The bank's net income rose to $6.45 billion in the first quarter ended March 31 from $5.52 billion a year earlier.
Earnings per share rose to $1.65, beating the average analyst estimate of $1.52 per share, according to Thomson Reuters I/B/E/S. (bit.ly/2nHTfHJ)
JPMorgan's shares were up 1.3 percent at $86.35 in premarket trading.
Trading increased across Wall Street over the past year as investors changed their positions around the Brexit vote, the U.S. elections and the Federal Reserve's hikes in interest rates.
Customers also borrowed more as the economy expanded, though the pace of loan growth has slackened somewhat recently.
"We are off to a good start for the year with all of our businesses performing well and building on their momentum from last year," Chief Executive Jamie Dimon said in a statement.

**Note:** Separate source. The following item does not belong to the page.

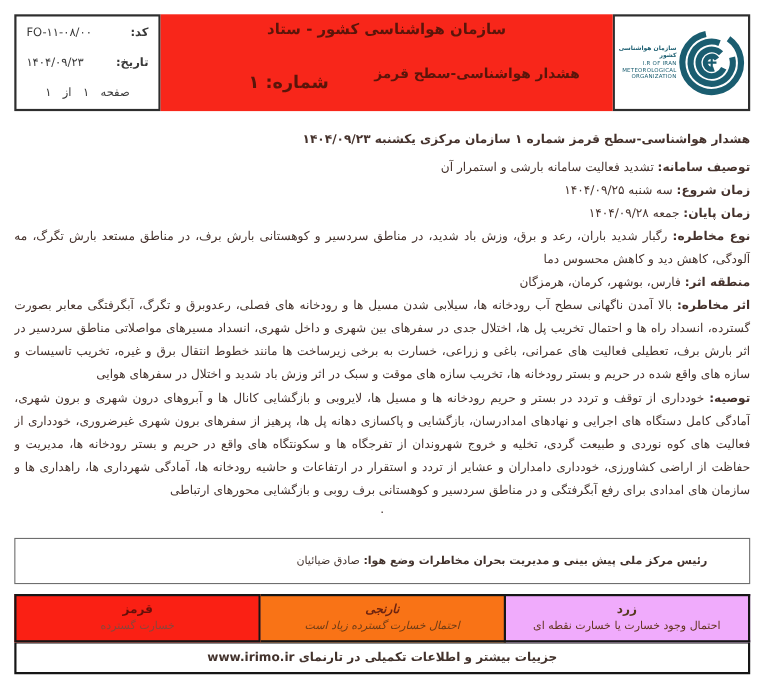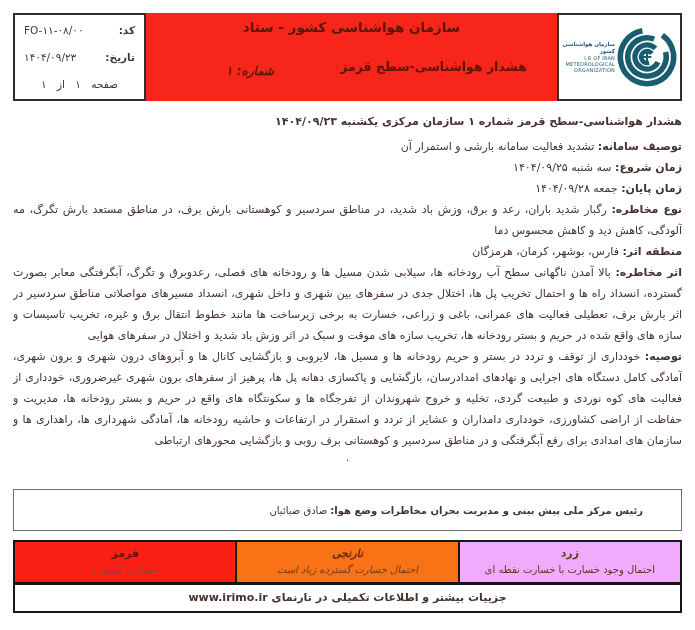"شماره: ۱" .red-number { bottom: 23px -> 17px; font-size: 12px -> 16px; font-style: italic -> none }
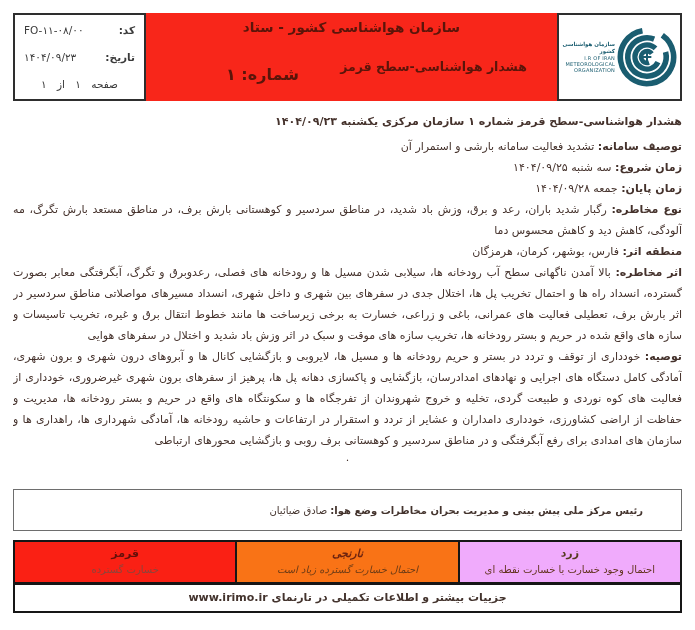"هشدار هواشناسی-سطح قرمز شماره ۱" .doc-body { padding-top: 10px -> 15px }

"U.S. consumers and businesses are healthy overall and with pro-growth initiatives and improving collaboration between government and business, the U.S. economy can continue to improve," Dimon said.
Net revenue rose 6.24 percent to $25.59 billion, compared with the estimate of $24.88 billion.
Markets revenue increased 13.9 percent, led by a 17 percent rise in fixed-income revenue.
Net interest income rose 6 percent to $12.4 billion, primarily driven by loan growth and the net impact of higher rates.
The U.S. Federal Reserve raised rates by 0.25 percentage points in December and again in mid-March, its second and third hikes after keeping them near zero for seven years.
Higher interest rates are usually good for banks, allowing them to charge higher rates on loans.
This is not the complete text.